Algebraic Geometry 2: Overview

In the first semester of algebraic geometry, we outlined the foundations of the modern theory, the theory of schemes, giving basic definitions and constructions. We showed how the category of schemes enlarges the (opposite) category of commutative rings, gave tools for the construction of schemes by gluing, and showed the existence of arbitrary fiber products. We also discussed ``global'' properties of morphisms: finite, finite type, separable and proper morphisms, open and closed immersions, projective morphisms, and the construction of projective morphisms using the functor Proj. The second semester will deal with local properties of morphisms and with cohomology of coherent sheaves.

Course Outline

As a list of topic headings, we will cover:

A. Local properties of morphisms

  • The module of relative differentials and smooth morphisms
  • Flatness and flat morphisms
  • Dimension, upper-semicontinuity, Chevalley's theorem

B. Cohomology of coherent and quasi-coherent sheaves

  • Some homological algebra, derived categories, derived functors, cohomology
  • The categories of quasi-coherent sheaves and coherent sheaves
  • Vanishing of cohomology for affine schemes
  • Leray covering theorem and Čech cohomology
  • Cohomology of tautological sheaves on projective space
  • Direct image sheaves, finiteness theorems
  • Base-change and upper semi-continuity
  • Ext and Tor
  • Serre duality

C. Applications

  • Riemann-Roch theorems for curves and surfaces
  • Some geometric applications of Riemann-Roch

We will be using Hartshorn [H] as our main text, supplemented by Griffiths-Harris [GH], and Serre [FAC]

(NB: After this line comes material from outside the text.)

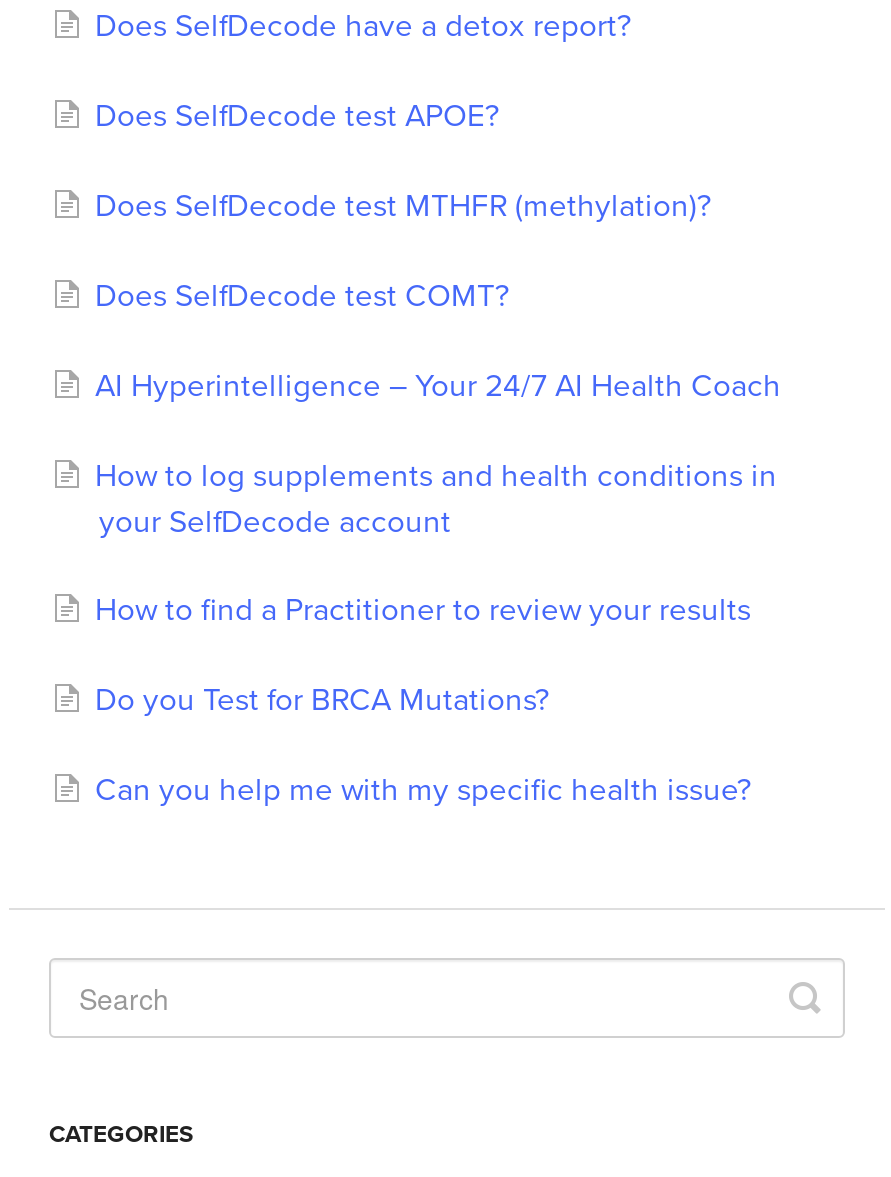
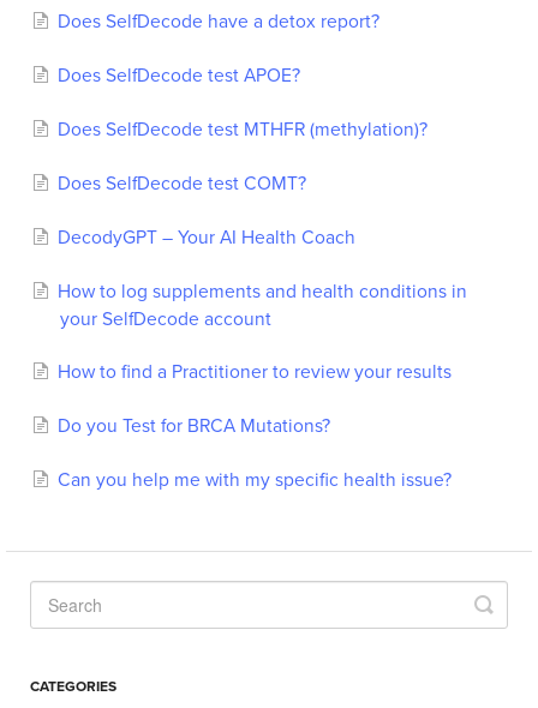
[95,368,781,404] AI Hyperintelligence – Your 24/7 AI Health Coach -> [58,227,355,248] DecodyGPT – Your AI Health Coach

[H] Hartshorne, Robin. Algebraic geometry. Graduate Texts in Mathematics, No. 52. Springer-Verlag, New York-Heidelberg, 1977. xvi+496 pp. ISBN: 0-387-90244-9

[GH] Griffiths, Phillip; Harris, Joseph. Principles of algebraic geometry. Reprint of the 1978 original. Wiley Classics Library. John Wiley \& Sons, Inc., New York, 1994. xiv+813 pp. ISBN: 0-471-05059-8

[FAC] Serre, Jean-Pierre. Faisceaux algébriques cohérents. Ann. of Math. (2) 61, (1955). 197–278.